Segment Open

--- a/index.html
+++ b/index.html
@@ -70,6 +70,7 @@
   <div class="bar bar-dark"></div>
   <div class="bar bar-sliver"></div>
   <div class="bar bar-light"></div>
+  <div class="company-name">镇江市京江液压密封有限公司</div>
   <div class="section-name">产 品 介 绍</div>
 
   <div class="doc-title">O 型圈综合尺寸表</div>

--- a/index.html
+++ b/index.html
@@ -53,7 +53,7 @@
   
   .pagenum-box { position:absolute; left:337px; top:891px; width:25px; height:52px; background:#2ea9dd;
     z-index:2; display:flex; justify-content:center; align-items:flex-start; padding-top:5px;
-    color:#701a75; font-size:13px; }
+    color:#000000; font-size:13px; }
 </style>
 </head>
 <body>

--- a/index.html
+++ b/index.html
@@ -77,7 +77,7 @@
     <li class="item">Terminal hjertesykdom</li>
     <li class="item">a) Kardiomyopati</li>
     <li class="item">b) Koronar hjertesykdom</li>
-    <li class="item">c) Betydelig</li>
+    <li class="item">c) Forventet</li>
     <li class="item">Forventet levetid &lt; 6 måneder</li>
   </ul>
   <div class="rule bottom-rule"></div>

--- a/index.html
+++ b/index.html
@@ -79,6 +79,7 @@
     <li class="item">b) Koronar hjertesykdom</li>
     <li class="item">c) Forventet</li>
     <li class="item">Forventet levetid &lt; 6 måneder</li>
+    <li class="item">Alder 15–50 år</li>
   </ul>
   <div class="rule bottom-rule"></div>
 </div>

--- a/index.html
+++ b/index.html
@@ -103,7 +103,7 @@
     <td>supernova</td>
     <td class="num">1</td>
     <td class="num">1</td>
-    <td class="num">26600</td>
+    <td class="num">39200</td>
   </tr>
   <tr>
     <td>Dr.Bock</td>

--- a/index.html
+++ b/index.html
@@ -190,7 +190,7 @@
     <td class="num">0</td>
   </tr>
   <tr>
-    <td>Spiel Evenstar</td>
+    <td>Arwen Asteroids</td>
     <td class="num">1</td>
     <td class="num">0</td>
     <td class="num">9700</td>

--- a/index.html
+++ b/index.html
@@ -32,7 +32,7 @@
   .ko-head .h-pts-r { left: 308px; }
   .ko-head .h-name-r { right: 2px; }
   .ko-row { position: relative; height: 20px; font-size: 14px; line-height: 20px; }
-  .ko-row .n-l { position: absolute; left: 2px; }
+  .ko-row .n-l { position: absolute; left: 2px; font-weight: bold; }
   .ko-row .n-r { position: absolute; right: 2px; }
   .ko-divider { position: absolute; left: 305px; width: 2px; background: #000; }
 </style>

Segment Closed

- **Work required**: Print each record again. Nothing may be left out.

- **Solution for this task**:
--- a/index.html
+++ b/index.html
@@ -70,6 +70,7 @@
   <div class="bar bar-dark"></div>
   <div class="bar bar-sliver"></div>
   <div class="bar bar-light"></div>
+  <div class="company-name">镇江市京江液压密封有限公司</div>
   <div class="section-name">产 品 介 绍</div>
 
   <div class="doc-title">O 型圈综合尺寸表</div>

--- a/index.html
+++ b/index.html
@@ -53,7 +53,7 @@
   
   .pagenum-box { position:absolute; left:337px; top:891px; width:25px; height:52px; background:#2ea9dd;
     z-index:2; display:flex; justify-content:center; align-items:flex-start; padding-top:5px;
-    color:#701a75; font-size:13px; }
+    color:#000000; font-size:13px; }
 </style>
 </head>
 <body>

--- a/index.html
+++ b/index.html
@@ -77,7 +77,7 @@
     <li class="item">Terminal hjertesykdom</li>
     <li class="item">a) Kardiomyopati</li>
     <li class="item">b) Koronar hjertesykdom</li>
-    <li class="item">c) Betydelig</li>
+    <li class="item">c) Forventet</li>
     <li class="item">Forventet levetid &lt; 6 måneder</li>
   </ul>
   <div class="rule bottom-rule"></div>

--- a/index.html
+++ b/index.html
@@ -79,6 +79,7 @@
     <li class="item">b) Koronar hjertesykdom</li>
     <li class="item">c) Forventet</li>
     <li class="item">Forventet levetid &lt; 6 måneder</li>
+    <li class="item">Alder 15–50 år</li>
   </ul>
   <div class="rule bottom-rule"></div>
 </div>

--- a/index.html
+++ b/index.html
@@ -103,7 +103,7 @@
     <td>supernova</td>
     <td class="num">1</td>
     <td class="num">1</td>
-    <td class="num">26600</td>
+    <td class="num">39200</td>
   </tr>
   <tr>
     <td>Dr.Bock</td>

--- a/index.html
+++ b/index.html
@@ -190,7 +190,7 @@
     <td class="num">0</td>
   </tr>
   <tr>
-    <td>Spiel Evenstar</td>
+    <td>Arwen Asteroids</td>
     <td class="num">1</td>
     <td class="num">0</td>
     <td class="num">9700</td>

--- a/index.html
+++ b/index.html
@@ -32,7 +32,7 @@
   .ko-head .h-pts-r { left: 308px; }
   .ko-head .h-name-r { right: 2px; }
   .ko-row { position: relative; height: 20px; font-size: 14px; line-height: 20px; }
-  .ko-row .n-l { position: absolute; left: 2px; }
+  .ko-row .n-l { position: absolute; left: 2px; font-weight: bold; }
   .ko-row .n-r { position: absolute; right: 2px; }
   .ko-divider { position: absolute; left: 305px; width: 2px; background: #000; }
 </style>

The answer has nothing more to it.